镜面泛起涟漪,金符没入其中。霎时间,星海翻涌,亿万星辰轨迹重组,最终凝成一幅崭新图景——不再是榜单,而是一幅山河舆图!图中,宗门所在之地被一团浓墨笼罩,墨团中心,隐约可见一座倒悬山峰的轮廓,峰顶插着三十六杆黑色幡旗,旗面无字,却猎猎招展,发出呜咽般的风声。
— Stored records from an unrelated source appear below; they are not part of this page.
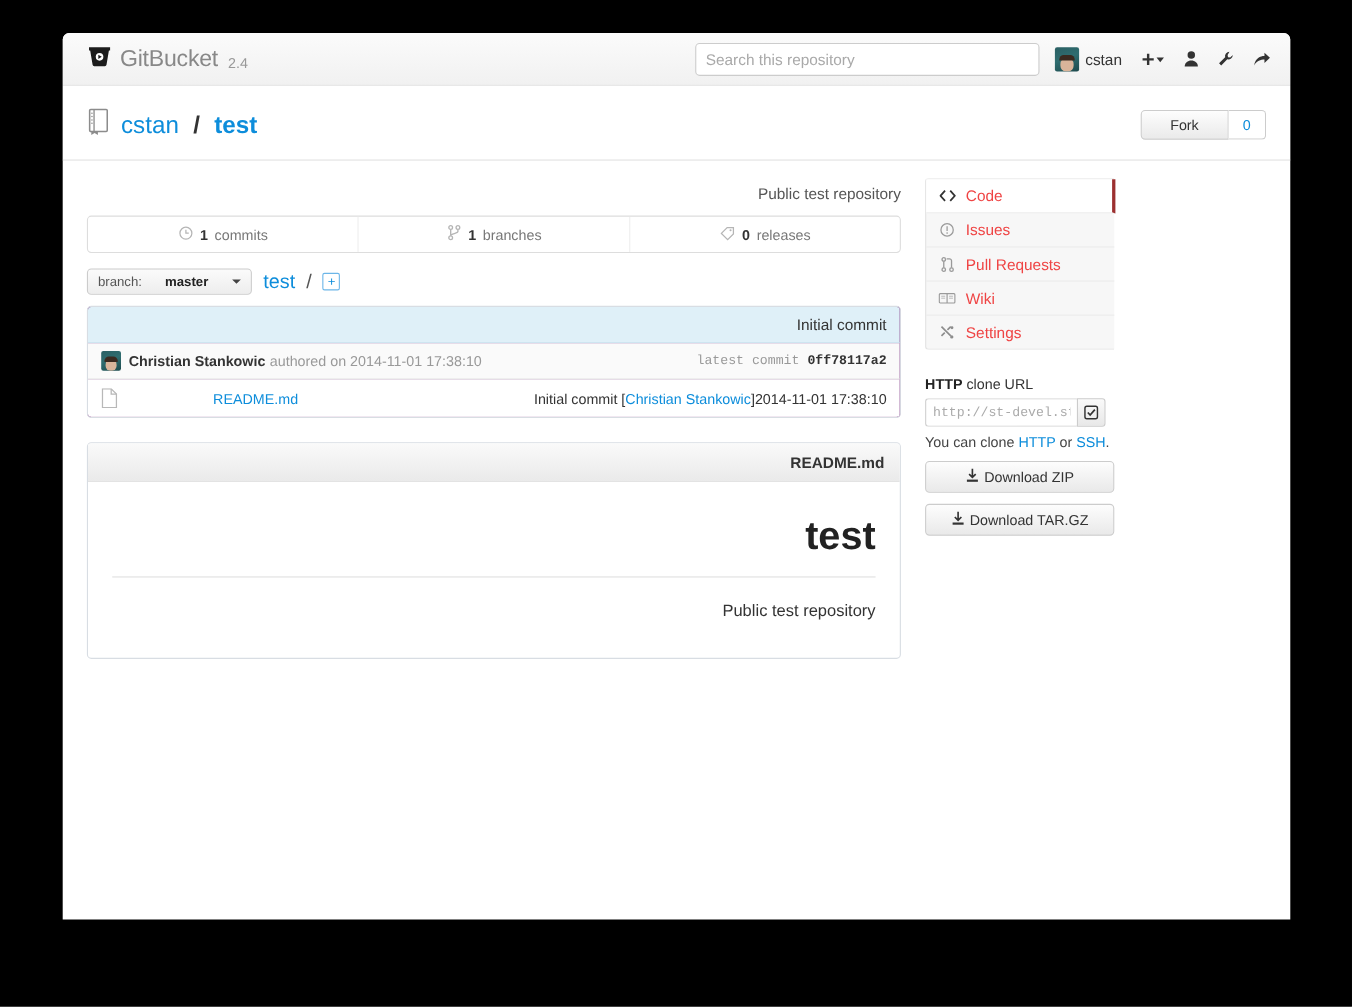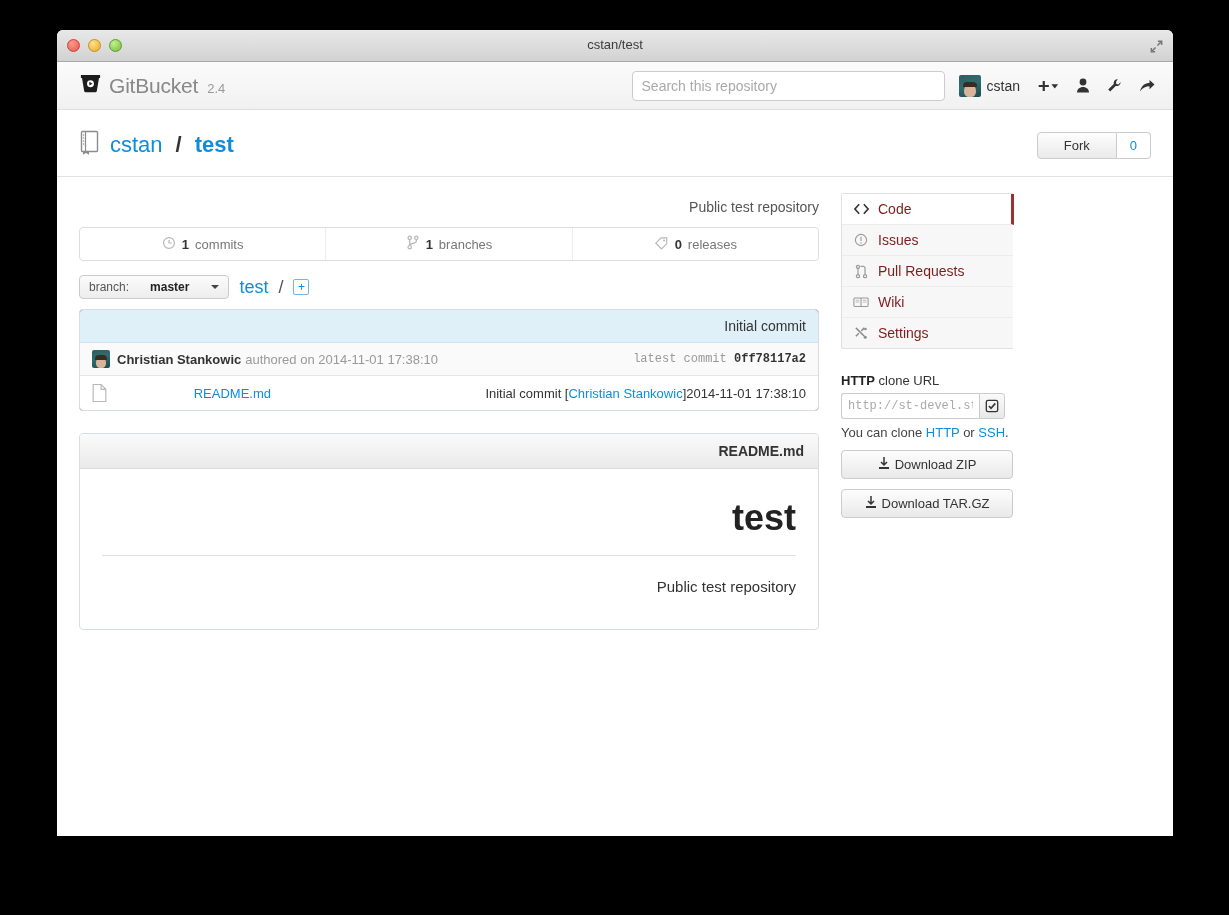--- a/index.html
+++ b/index.html
@@ -210,21 +210,21 @@
   #readme-body p { margin: 22px 0 0 0; font-size: 15px; color: #333; }
 
   
   #side-nav {
     border: 1px solid #e1e1e1; border-radius: 3px 0 0 3px;
     border-right: none; background: #f7f7f7;
     margin-top: -6px;
   }
   .nav-item {
     display: flex; align-items: center; gap: 8px;
-    padding: 7px 10px; font-size: 14px; color: #7f1d1d;
+    padding: 7px 10px; font-size: 14px; color: #ef4444;
     border-bottom: 1px solid #ececec;
   }
   .nav-item:last-child { border-bottom: none; }
   .nav-item.active {
     background: #fff;
     border-right: 3px solid #9c3030;
     margin-right: -1px;
   }
   .nav-ico { width: 18px; color: #888; display: flex; align-items: center; justify-content: center; }
 
@@ -253,36 +253,20 @@
     font-size: 13px; color: #333;
     background: linear-gradient(to bottom,#fdfdfd,#e9e9e9);
     border: 1px solid #ccc; border-radius: 4px;
   }
 </style>
 </head>
 <body>
 
 <div id="os-window">
 
-  <div id="titlebar">
-    <div class="traffic">
-      <span class="tl red"></span>
-      <span class="tl yellow"></span>
-      <span class="tl green"></span>
-    </div>
-    <div class="title">cstan/test</div>
-    <div id="fullscreen-btn">
-      <svg width="15" height="15" viewBox="0 0 16 16" fill="none" stroke="#777" stroke-width="1.6">
-        <path d="M9.5 2.5h4v4"></path>
-          <path d="M13.5 2.5l-4.5 4.5"></path>
-        <path d="M6.5 13.5h-4v-4"></path>
-          <path d="M2.5 13.5l4.5-4.5"></path>
-      </svg>
-    </div>
-  </div>
 
   <div id="gb-header">
     <div class="brand">
       <span>
         <svg width="23" height="23" viewBox="0 0 24 24">
           <path d="M3 5.5h18l-2.4 14.2a1.6 1.6 0 0 1-1.6 1.3H7a1.6 1.6 0 0 1-1.6-1.3z" fill="#1c1c1c"></path>
           <path d="M2 3.2h20v3H2z" fill="#1c1c1c"></path>
           <circle cx="12" cy="12.2" r="3.6" fill="#fff"></circle>
           <path d="M10.8 10.2l3.3 2-3.3 2z" fill="#1c1c1c"></path>
         </svg>

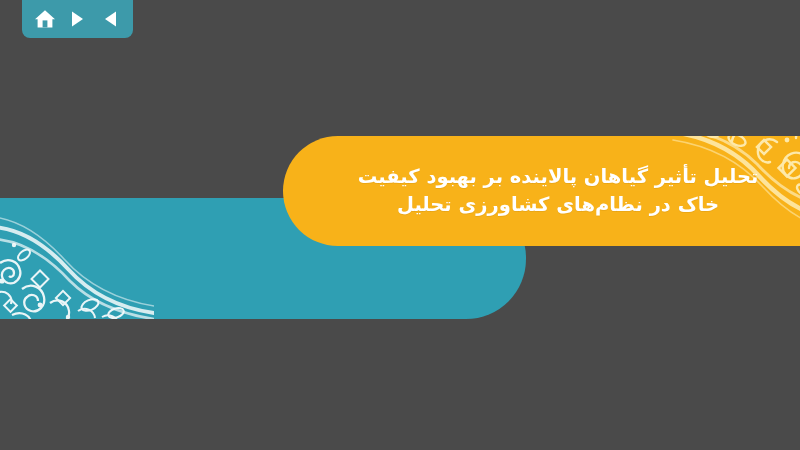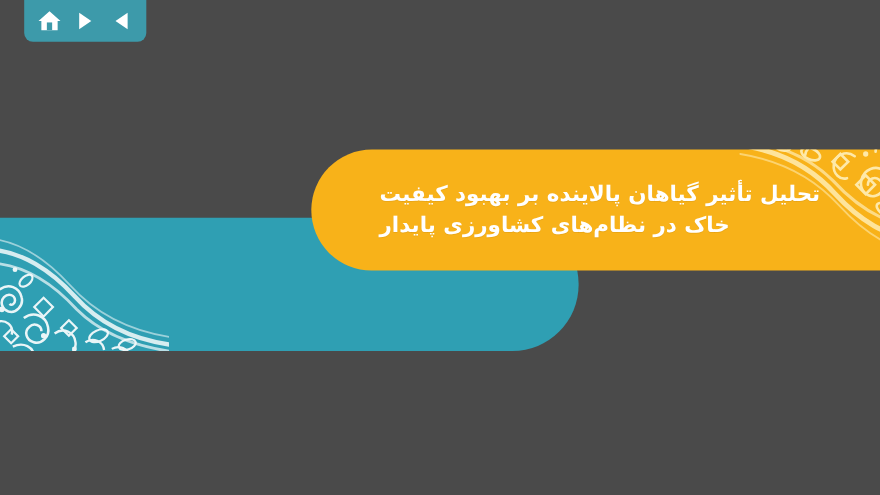--- a/index.html
+++ b/index.html
@@ -41,21 +41,21 @@
     background:#f8b219;
     border-radius:60px 0 0 60px;
     overflow:hidden;
   }
   .orange-orn{
     position:absolute;right:-10px;top:-14px;width:165px;height:132px;
     opacity:.85;
   }
   .title-wrap{
     position:absolute;right:52px;top:0;left:62px;height:100%;
-    display:flex;flex-direction:column;align-items:flex-end;justify-content:center;
+    display:flex;flex-direction:column;align-items:center;justify-content:center;
     text-align:right;
   }
   .title-line{
     color:#ffffff;
     font-size:19.5px;
     line-height:28px;
     font-weight:700;
     white-space:nowrap;
     direction:rtl;
     text-shadow:0 1px 0 rgba(150,90,0,.12);
@@ -122,21 +122,21 @@
       <g fill="#fff3c4">
         <circle cx="157" cy="42" r="2.6"></circle>
         <circle cx="119" cy="18" r="2.4"></circle>
         <circle cx="91" cy="6" r="2.2"></circle>
         <circle cx="145" cy="78" r="2.2"></circle>
       </g>
     </svg>
 
     <div class="title-wrap">
       <div class="title-line">تحلیل تأثیر گیاهان پالاینده بر بهبود کیفیت</div>
-      <div class="title-line">خاک در نظام‌های کشاورزی پایدار</div>
+      <div class="title-line">خاک در نظام‌های کشاورزی تحلیل</div>
     </div>
   </div>
 
   <div class="navbar">
     <div class="navbtn">
       <span>
         <svg width="17" height="18" viewBox="0 0 17 18" aria-hidden="true">
           <path d="M14 1.5 L14 16.5 L3 9 Z" fill="#ffffff"></path>
         </svg>
       </span>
林昭凝视那倒悬山峰,瞳孔深处,金焰彻底燃成两簇不灭灯焰。他肩头伤口彻底愈合,只余一道浅金疤痕,形如振翅之鹤。
身后,蚀骨藤巨网缓缓收拢,将谢无咎等人裹成茧状,沉入崖底浓雾。雾中传来断断续续的咒骂与哀嚎,很快被更深的寂静吞没。
林昭转身,拾起竹篓残骸。篓底青苔尚存,他指尖轻点,苔藓蠕动,竟在掌心拼出两个小字:寒、潭。
他将青苔碾碎,任其随风飘散。暮色已浓,最后一缕天光落在他身上,将灰袍染成淡淡的金褐色。他迈步下山,竹篓残骸在手中化为齑粉,簌簌落于山径。
山道尽头,药园篱笆边,赵老瘸依旧蹲在那里捣药。石臼里,紫苏叶已成泥浆,泛着幽蓝微光。他抬头,朝林昭咧嘴一笑,缺了门牙的豁口里,隐约可见半截暗青色藤蔓,正随呼吸微微起伏。
林昭脚步未停,只朝那方向,极轻地点了下头。
夜风骤起,卷起满山枯叶。远处,宗门最高处的摘星楼顶,一盏孤灯无声亮起,灯火摇曳,在窗纸上投下巨大而扭曲的影子——那影子缓缓抬手,指向林昭远去的背影,指尖,正滴落一滴殷红鲜血。